## Instructions to follow
The goal here is an exact copy of the entries below, without their pictures.

** Provided records follows **

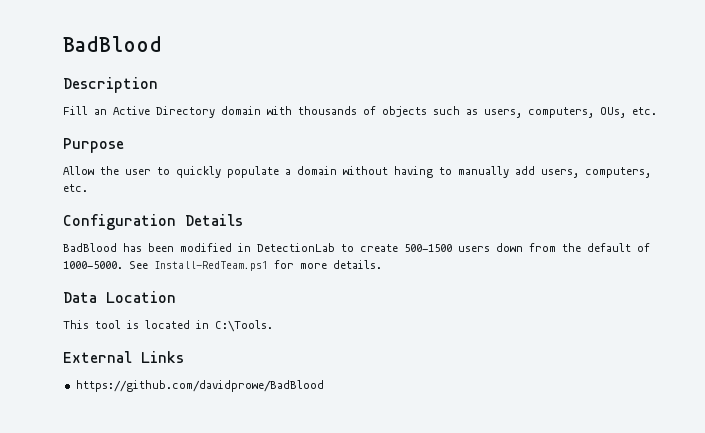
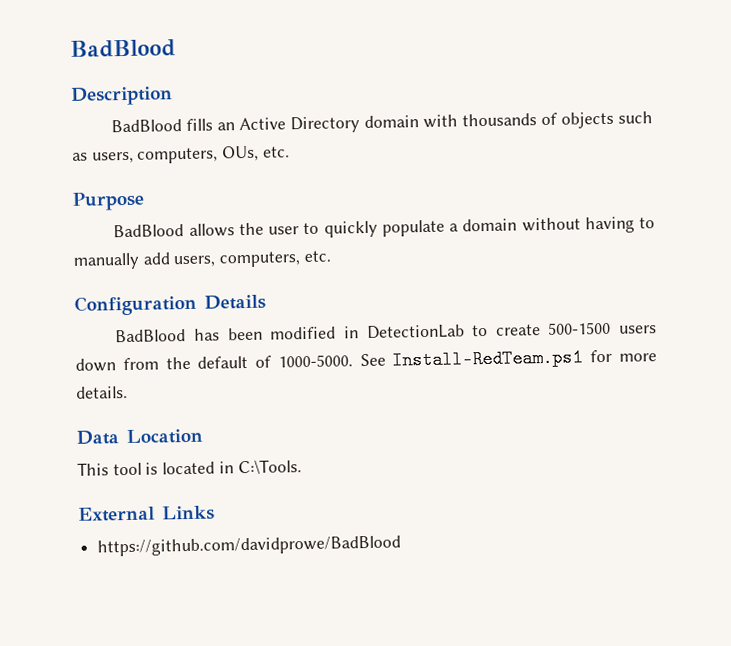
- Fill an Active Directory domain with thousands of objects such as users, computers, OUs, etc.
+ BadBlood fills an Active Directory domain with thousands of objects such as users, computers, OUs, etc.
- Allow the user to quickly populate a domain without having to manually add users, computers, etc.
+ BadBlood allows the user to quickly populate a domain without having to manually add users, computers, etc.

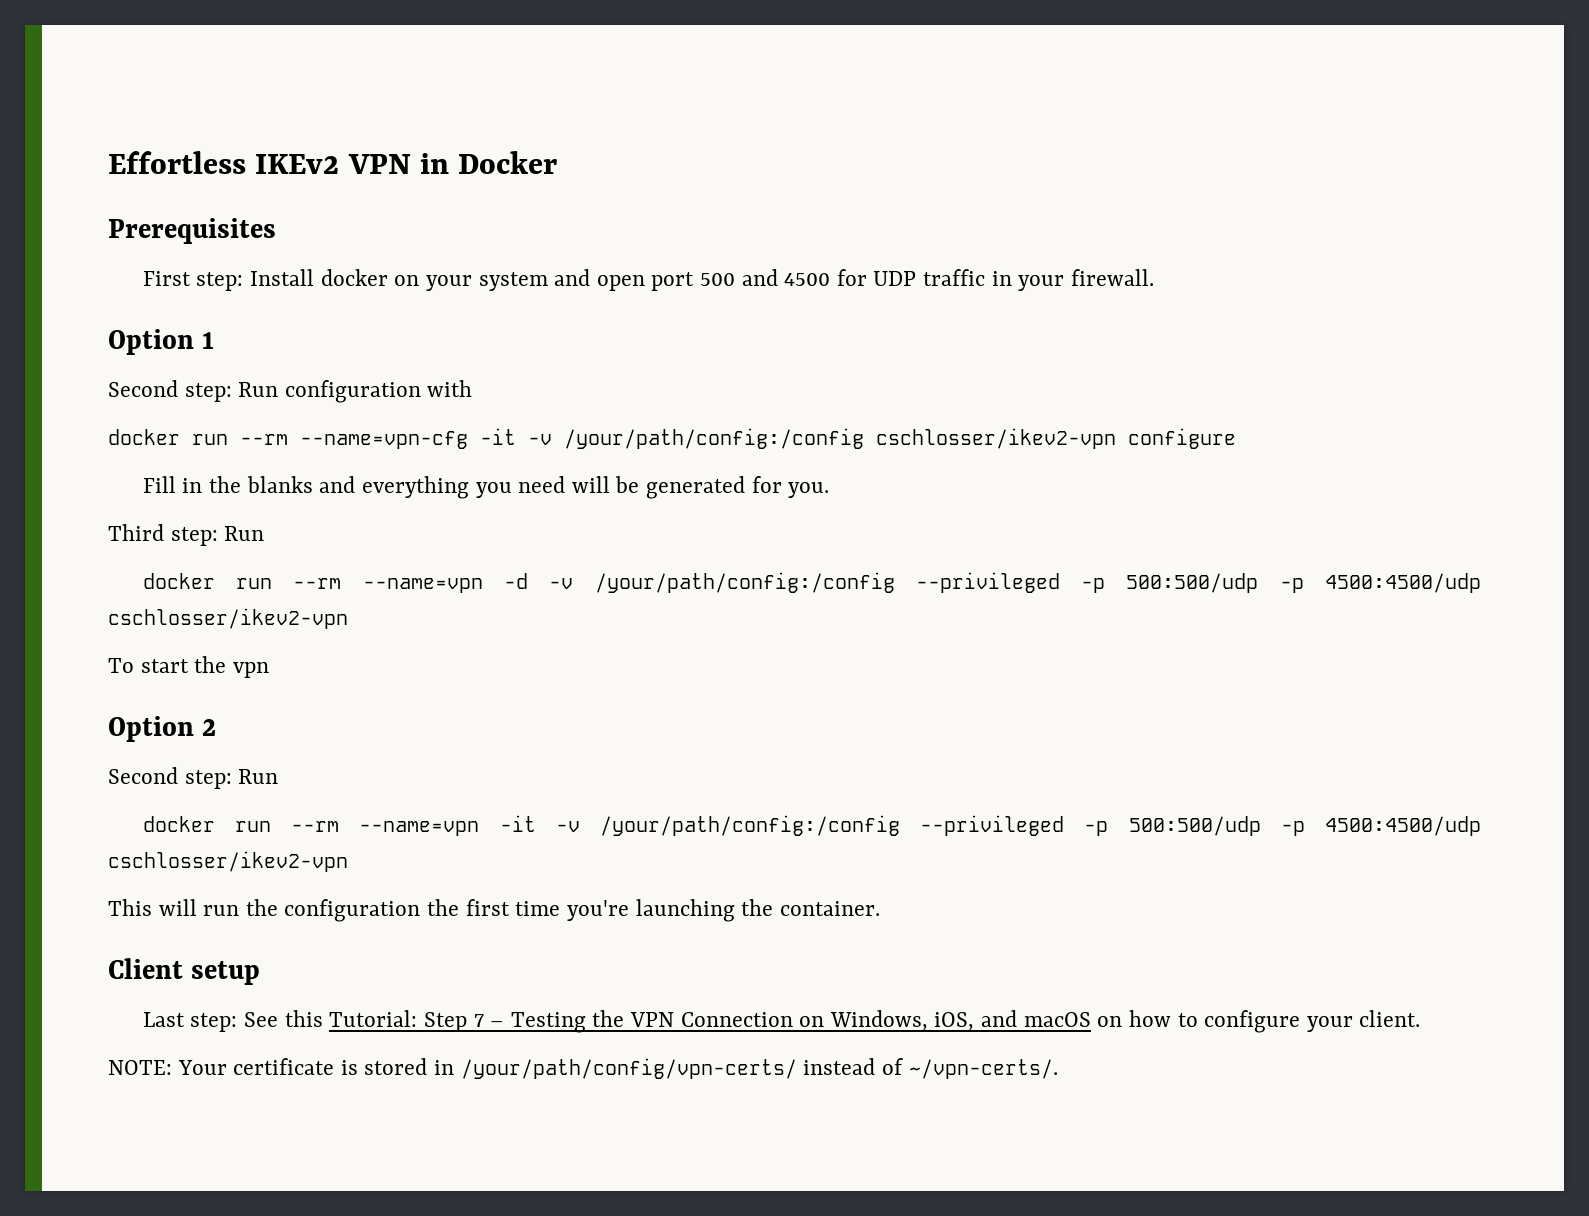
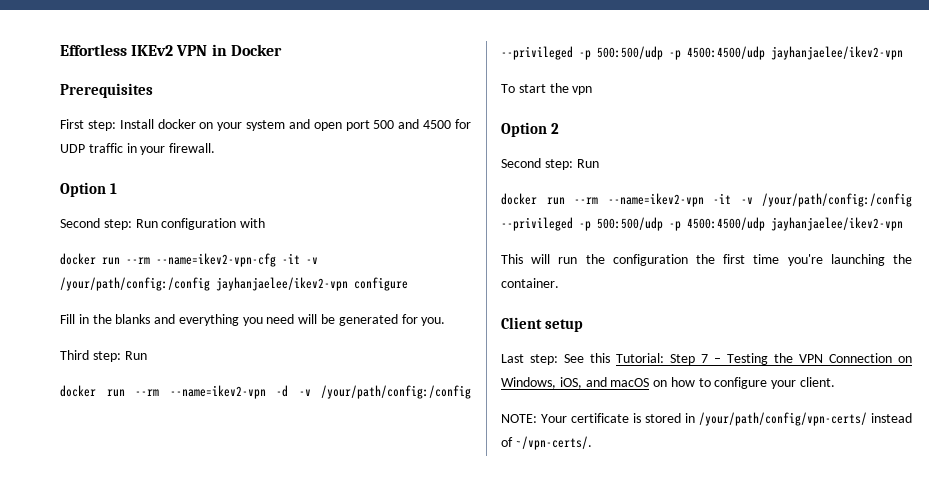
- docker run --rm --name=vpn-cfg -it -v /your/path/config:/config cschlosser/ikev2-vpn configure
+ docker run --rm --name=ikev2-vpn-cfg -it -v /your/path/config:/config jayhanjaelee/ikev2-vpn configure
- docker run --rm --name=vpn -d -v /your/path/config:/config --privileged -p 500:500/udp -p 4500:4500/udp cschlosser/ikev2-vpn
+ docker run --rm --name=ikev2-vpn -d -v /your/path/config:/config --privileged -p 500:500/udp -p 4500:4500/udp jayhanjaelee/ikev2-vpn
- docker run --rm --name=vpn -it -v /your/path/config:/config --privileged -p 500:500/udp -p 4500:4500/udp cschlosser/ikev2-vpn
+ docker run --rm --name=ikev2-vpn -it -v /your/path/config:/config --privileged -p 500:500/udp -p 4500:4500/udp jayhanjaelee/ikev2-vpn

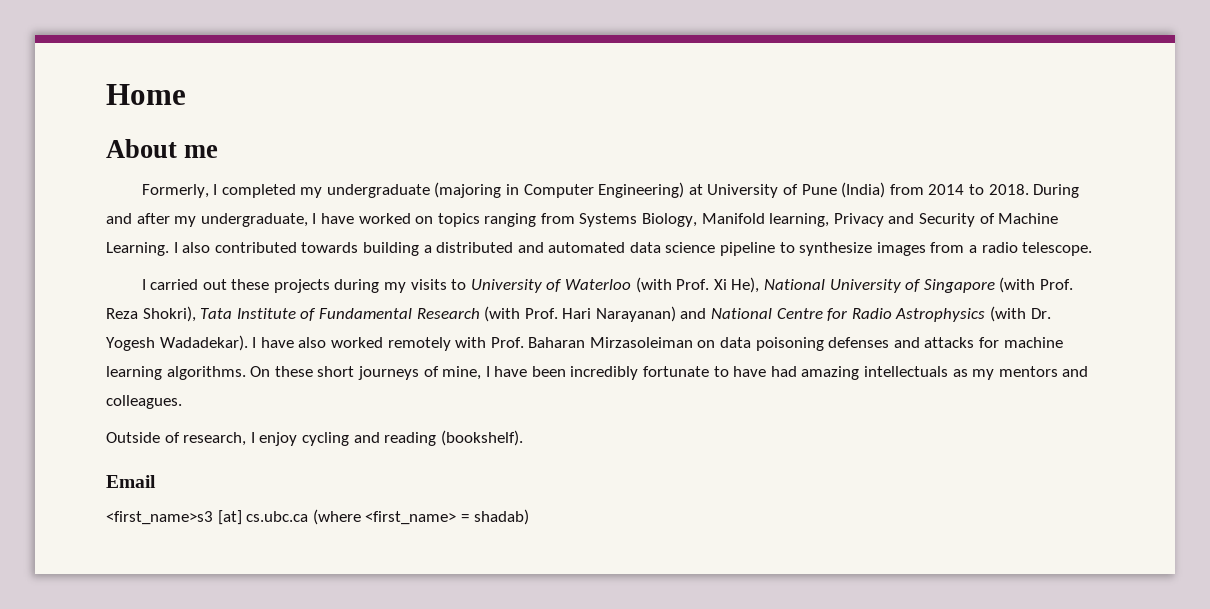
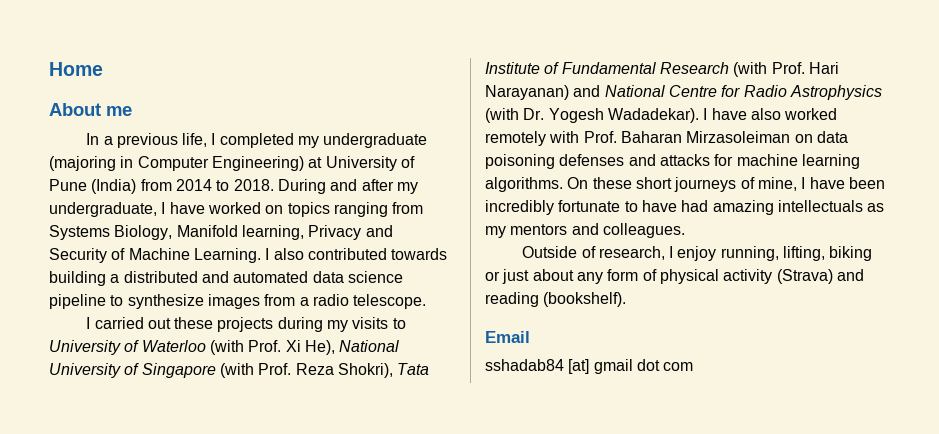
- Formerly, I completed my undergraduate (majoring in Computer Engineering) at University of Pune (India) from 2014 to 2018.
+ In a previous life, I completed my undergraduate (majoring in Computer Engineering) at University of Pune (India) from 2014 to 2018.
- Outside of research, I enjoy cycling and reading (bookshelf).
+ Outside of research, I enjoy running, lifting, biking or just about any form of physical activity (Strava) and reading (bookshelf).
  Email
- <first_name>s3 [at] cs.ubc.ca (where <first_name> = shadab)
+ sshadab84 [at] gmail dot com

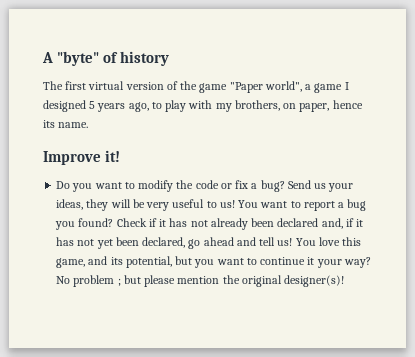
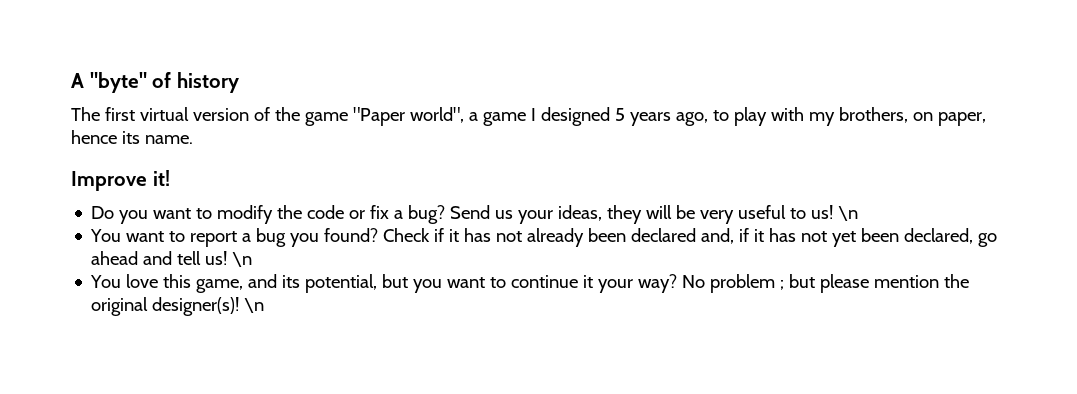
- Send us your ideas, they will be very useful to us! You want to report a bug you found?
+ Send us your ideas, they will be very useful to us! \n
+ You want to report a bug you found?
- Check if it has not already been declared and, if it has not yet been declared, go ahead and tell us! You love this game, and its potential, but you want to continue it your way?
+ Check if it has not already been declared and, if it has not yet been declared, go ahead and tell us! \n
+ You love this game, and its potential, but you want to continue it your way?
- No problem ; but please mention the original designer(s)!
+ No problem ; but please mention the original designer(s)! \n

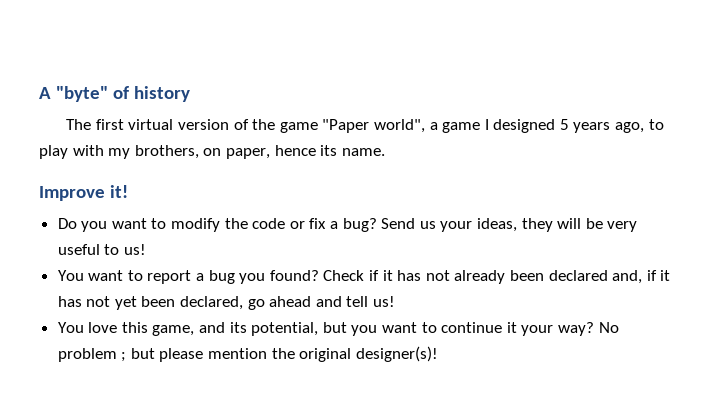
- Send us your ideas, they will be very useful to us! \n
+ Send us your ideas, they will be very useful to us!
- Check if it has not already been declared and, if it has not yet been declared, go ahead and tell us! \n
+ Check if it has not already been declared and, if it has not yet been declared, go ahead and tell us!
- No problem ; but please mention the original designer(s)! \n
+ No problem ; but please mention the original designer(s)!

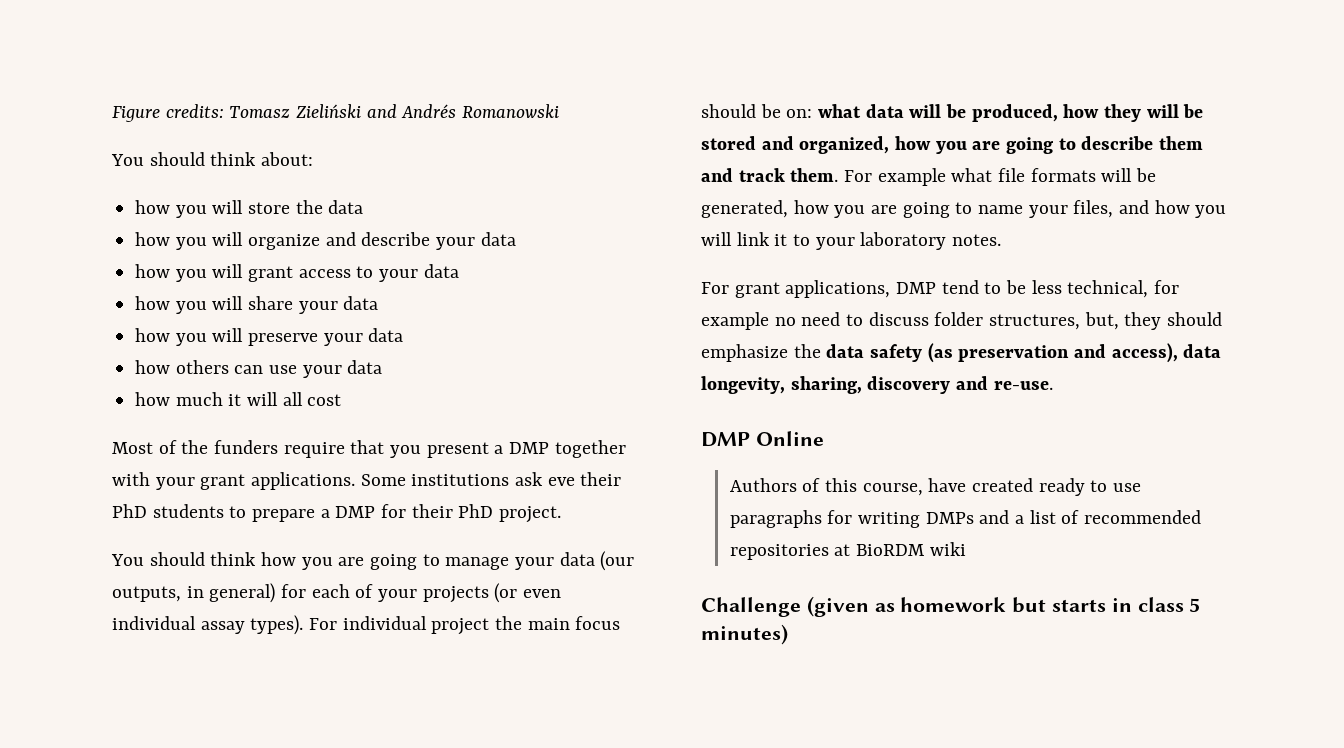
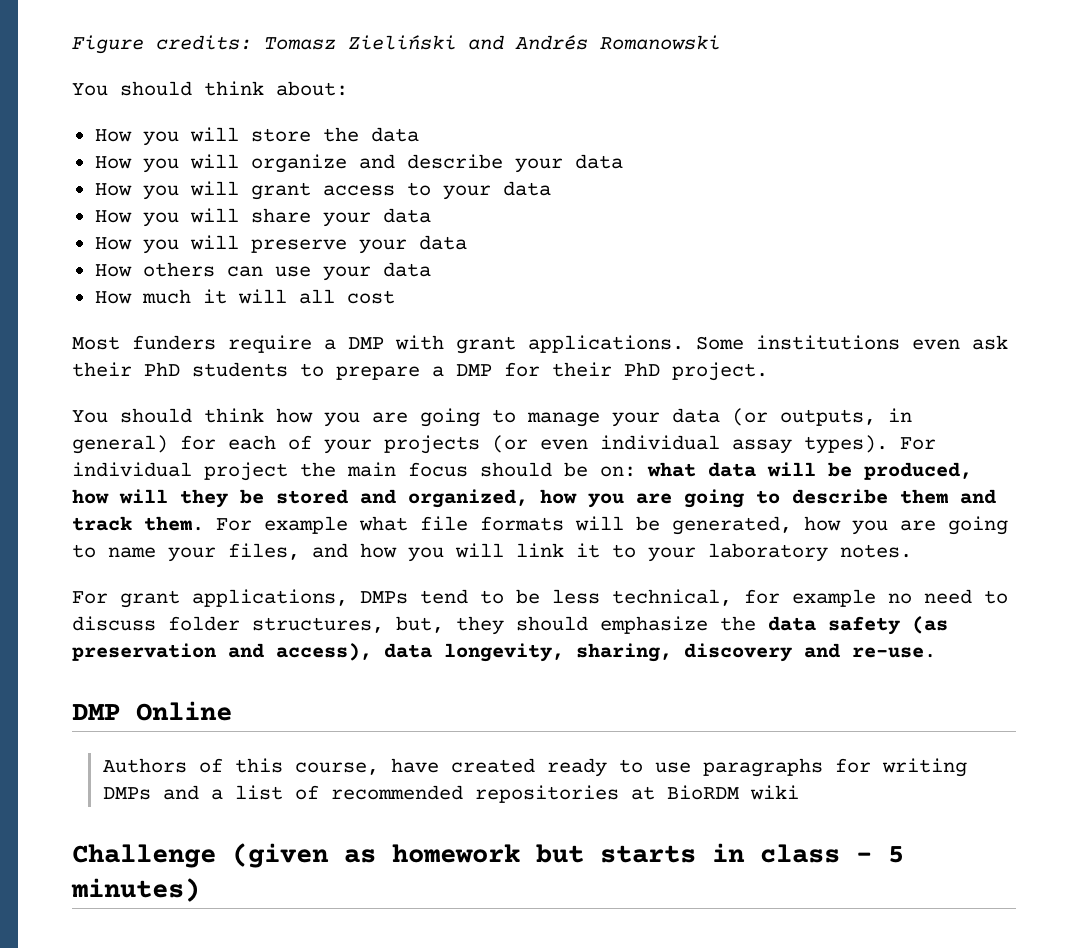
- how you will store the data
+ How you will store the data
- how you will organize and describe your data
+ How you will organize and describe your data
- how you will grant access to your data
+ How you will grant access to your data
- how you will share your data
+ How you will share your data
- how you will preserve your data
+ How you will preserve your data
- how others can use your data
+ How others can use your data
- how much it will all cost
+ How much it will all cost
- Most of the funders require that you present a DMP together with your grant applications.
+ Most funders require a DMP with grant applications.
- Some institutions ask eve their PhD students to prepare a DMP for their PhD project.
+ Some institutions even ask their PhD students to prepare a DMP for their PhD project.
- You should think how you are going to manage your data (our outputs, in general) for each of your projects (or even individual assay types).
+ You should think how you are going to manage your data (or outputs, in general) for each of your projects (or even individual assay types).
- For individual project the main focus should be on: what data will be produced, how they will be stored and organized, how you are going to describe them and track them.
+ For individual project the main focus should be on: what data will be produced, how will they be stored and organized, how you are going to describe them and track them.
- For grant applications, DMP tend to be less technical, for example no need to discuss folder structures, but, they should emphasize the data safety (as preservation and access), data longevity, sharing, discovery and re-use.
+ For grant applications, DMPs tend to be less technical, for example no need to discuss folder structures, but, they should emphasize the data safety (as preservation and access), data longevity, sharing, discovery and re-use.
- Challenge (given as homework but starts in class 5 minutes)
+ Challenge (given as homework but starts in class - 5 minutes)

** End of Provided records **

## Solution to this exercise
- Fill an Active Directory domain with thousands of objects such as users, computers, OUs, etc.
+ BadBlood fills an Active Directory domain with thousands of objects such as users, computers, OUs, etc.
- Allow the user to quickly populate a domain without having to manually add users, computers, etc.
+ BadBlood allows the user to quickly populate a domain without having to manually add users, computers, etc.

- docker run --rm --name=vpn-cfg -it -v /your/path/config:/config cschlosser/ikev2-vpn configure
+ docker run --rm --name=ikev2-vpn-cfg -it -v /your/path/config:/config jayhanjaelee/ikev2-vpn configure
- docker run --rm --name=vpn -d -v /your/path/config:/config --privileged -p 500:500/udp -p 4500:4500/udp cschlosser/ikev2-vpn
+ docker run --rm --name=ikev2-vpn -d -v /your/path/config:/config --privileged -p 500:500/udp -p 4500:4500/udp jayhanjaelee/ikev2-vpn
- docker run --rm --name=vpn -it -v /your/path/config:/config --privileged -p 500:500/udp -p 4500:4500/udp cschlosser/ikev2-vpn
+ docker run --rm --name=ikev2-vpn -it -v /your/path/config:/config --privileged -p 500:500/udp -p 4500:4500/udp jayhanjaelee/ikev2-vpn

- Formerly, I completed my undergraduate (majoring in Computer Engineering) at University of Pune (India) from 2014 to 2018.
+ In a previous life, I completed my undergraduate (majoring in Computer Engineering) at University of Pune (India) from 2014 to 2018.
- Outside of research, I enjoy cycling and reading (bookshelf).
+ Outside of research, I enjoy running, lifting, biking or just about any form of physical activity (Strava) and reading (bookshelf).
  Email
- <first_name>s3 [at] cs.ubc.ca (where <first_name> = shadab)
+ sshadab84 [at] gmail dot com

- Send us your ideas, they will be very useful to us! You want to report a bug you found?
+ Send us your ideas, they will be very useful to us! \n
+ You want to report a bug you found?
- Check if it has not already been declared and, if it has not yet been declared, go ahead and tell us! You love this game, and its potential, but you want to continue it your way?
+ Check if it has not already been declared and, if it has not yet been declared, go ahead and tell us! \n
+ You love this game, and its potential, but you want to continue it your way?
- No problem ; but please mention the original designer(s)!
+ No problem ; but please mention the original designer(s)! \n

- Send us your ideas, they will be very useful to us! \n
+ Send us your ideas, they will be very useful to us!
- Check if it has not already been declared and, if it has not yet been declared, go ahead and tell us! \n
+ Check if it has not already been declared and, if it has not yet been declared, go ahead and tell us!
- No problem ; but please mention the original designer(s)! \n
+ No problem ; but please mention the original designer(s)!

- how you will store the data
+ How you will store the data
- how you will organize and describe your data
+ How you will organize and describe your data
- how you will grant access to your data
+ How you will grant access to your data
- how you will share your data
+ How you will share your data
- how you will preserve your data
+ How you will preserve your data
- how others can use your data
+ How others can use your data
- how much it will all cost
+ How much it will all cost
- Most of the funders require that you present a DMP together with your grant applications.
+ Most funders require a DMP with grant applications.
- Some institutions ask eve their PhD students to prepare a DMP for their PhD project.
+ Some institutions even ask their PhD students to prepare a DMP for their PhD project.
- You should think how you are going to manage your data (our outputs, in general) for each of your projects (or even individual assay types).
+ You should think how you are going to manage your data (or outputs, in general) for each of your projects (or even individual assay types).
- For individual project the main focus should be on: what data will be produced, how they will be stored and organized, how you are going to describe them and track them.
+ For individual project the main focus should be on: what data will be produced, how will they be stored and organized, how you are going to describe them and track them.
- For grant applications, DMP tend to be less technical, for example no need to discuss folder structures, but, they should emphasize the data safety (as preservation and access), data longevity, sharing, discovery and re-use.
+ For grant applications, DMPs tend to be less technical, for example no need to discuss folder structures, but, they should emphasize the data safety (as preservation and access), data longevity, sharing, discovery and re-use.
- Challenge (given as homework but starts in class 5 minutes)
+ Challenge (given as homework but starts in class - 5 minutes)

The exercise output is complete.